Trotz Corona-Pandemie

Dringender Ethikrats-Appell: Mindestmaß an Kontakten in Pflege

Der Deutsche Ethikrat wirbt in einer Ad-hoc-Empfehlung eindringlich für ein Mindestmaß an sozialen Kontakten in der Langzeitpflege. "Die Langzeitpflege stellt einen besonderen, ethischen Brennpunkt in dieser Pandemie da", sagte die Ethikrats-Vorsitzende Alena Buyx am Freitag in Berlin. Das Risiko, an einer Covid-19-Infektion zu sterben, sei in der Langzeitpflege besonders hoch, und zugleich seien die Beschränkungen besonders hart für Bewohner und Mitarbeiter in einer Pflegeeinrichtung. Umso wichtiger sei es, den Menschen ein Mindestmaß an sozialen Kontakten zu garantieren.
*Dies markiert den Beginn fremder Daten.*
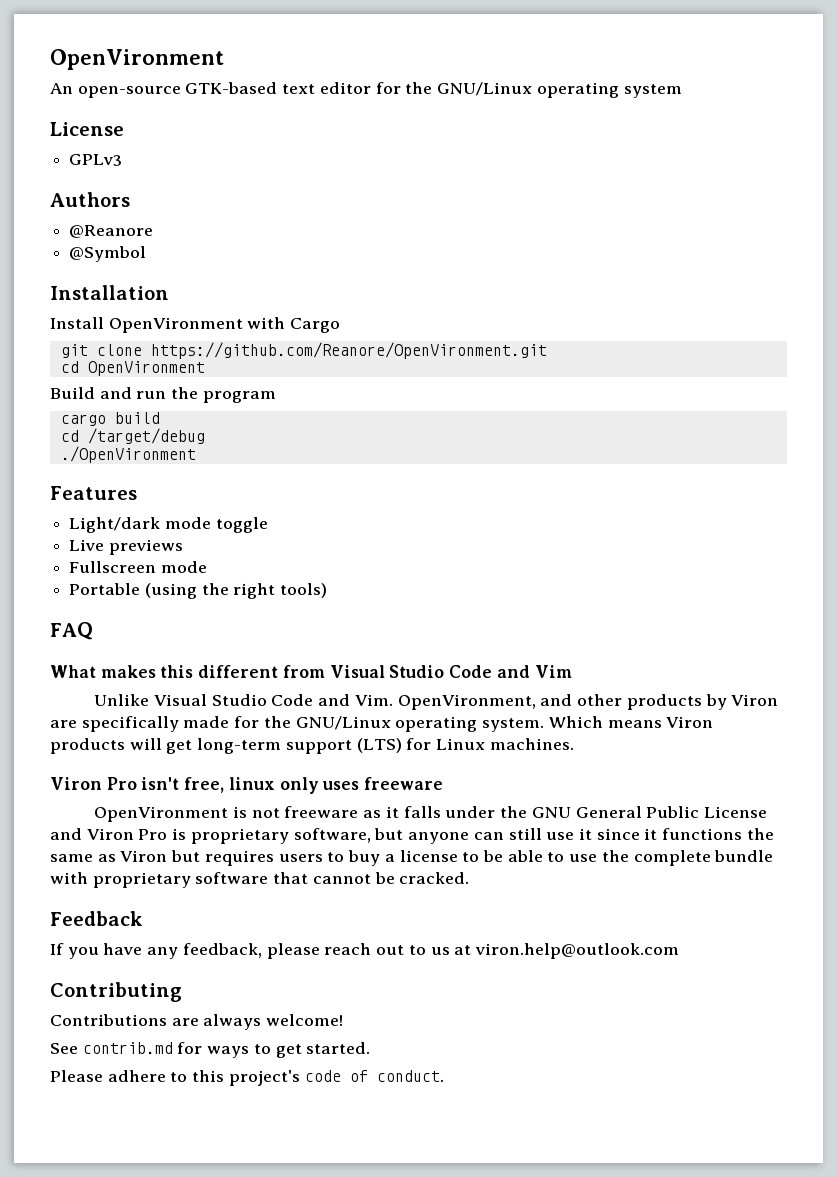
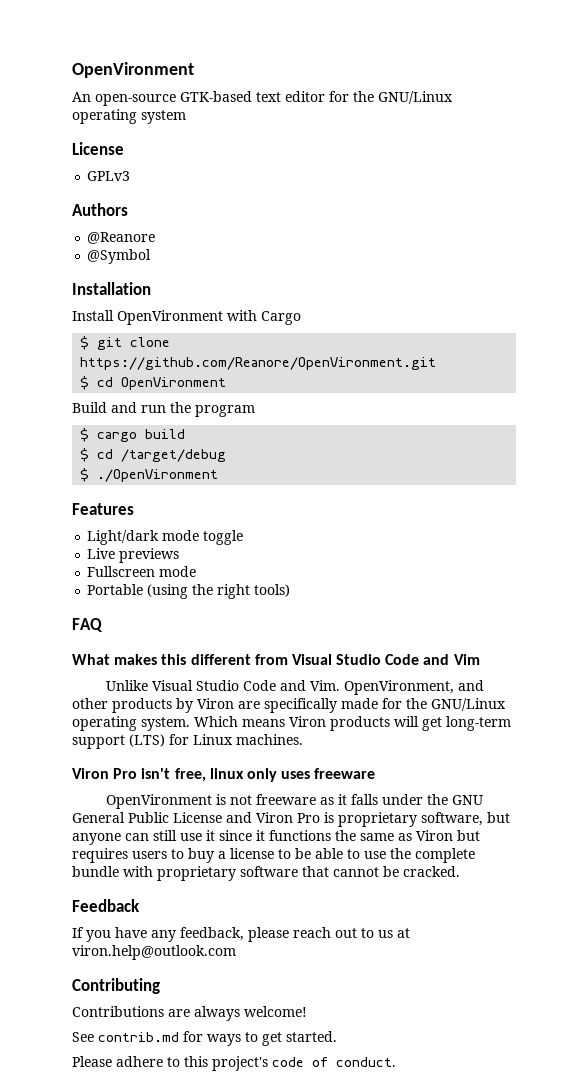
- git clone https://github.com/Reanore/OpenVironment.git
+ $ git clone https://github.com/Reanore/OpenVironment.git
- cd OpenVironment
+ $ cd OpenVironment
- cargo build
+ $ cargo build
- cd /target/debug
+ $ cd /target/debug
- ./OpenVironment
+ $ ./OpenVironment

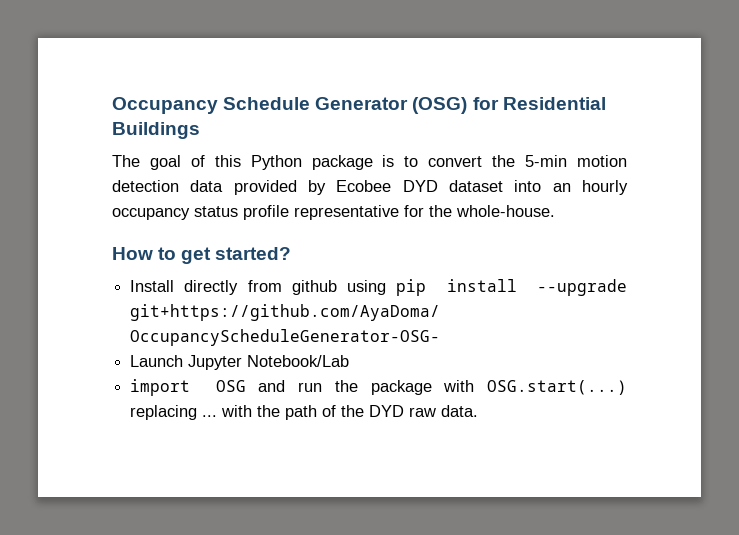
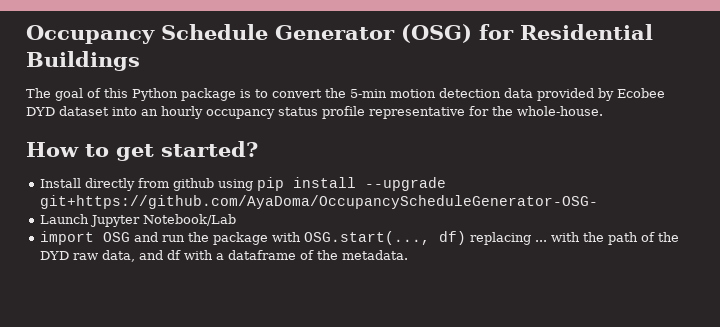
- import OSG and run the package with OSG.start(...) replacing ... with the path of the DYD raw data.
+ import OSG and run the package with OSG.start(..., df) replacing ... with the path of the DYD raw data, and df with a dataframe of the metadata.

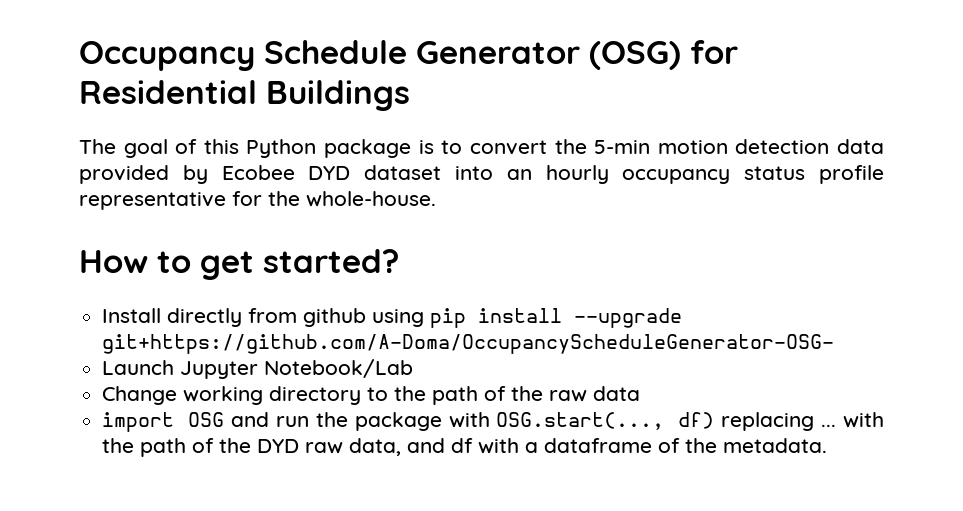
- Install directly from github using pip install --upgrade git+https://github.com/AyaDoma/OccupancyScheduleGenerator-OSG-
+ Install directly from github using pip install --upgrade git+https://github.com/A-Doma/OccupancyScheduleGenerator-OSG-
+ Change working directory to the path of the raw data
Ethikrat-Mitglied Andreas Kruse wies auf die bereits schwierige Personallage in der Pflege vor der Pandemie hin. Diese Notlage sei viel zu lange ignoriert worden. Daher müssten nun in der Pflege in dieser besonderen Situation alle finanziellen Ressourcen mobilisiert und auch neue Kräfte gewonnen werden, etwa Medizinstudenten, Ehemalige oder geschulte Ehrenamtliche. Auch dürfe etwa ein Gruppenangebot in Heimen unter keinen Umständen eingestellt werden.

Ethikrat-Mitglied und Theologe Andreas Lob-Hüdepohl betonte: "Selbstbestimmung und soziale Teilhabe sind Ausdruck von Menschenwürde." Auch wenn ein Mindestmaß der sozialen Kontakte gesetzlich festgehalten sei, müsse es auch praktisch umgesetzt werden. Hier richte sich der Appell auch an die Einrichtungsleitungen. "Kontaktverbote sind oftmals Ausdruck höchster Not." Daher sei es wichtig, geschulte Freiwillige oder ehemalige Mitarbeiter einzubinden, um die Pflegekräfte zu entlasten.

In der Empfehlung schreibt der Ethikrat, dass ein Mindestmaß an sozialen Kontakten nicht abstrakt und generell, sondern aus der individuellen Sicht des Bewohners und der Lebenssituation bestimmt werden sollte. Dabei gehe es nicht nur um Quantität, sondern auch um die Qualität der Kontakte. Das Einhalten dieses Mindestmaßes sollte auch kontrolliert werden, betonte Buyx.

Weiter heißt es in der Empfehlung, dass, vor allem wenn Angehörige fehlten, auch bürgerschaftlich engagierte Personen einbezogen werden sollten. Auch sei es denkbar und sinnvoll, virtuelle Kontakte anzubieten und zu unterstützen. "Es muss jedoch immer auch die Möglichkeit zu physischem Kontakt gegeben sein, wenn dieser erwünscht ist." Für Sterbende müsse eine kontinuierliche Begleitung durch An- und Zugehörige wie auch - falls erwünscht - durch Seelsorgende gewährleistet werden.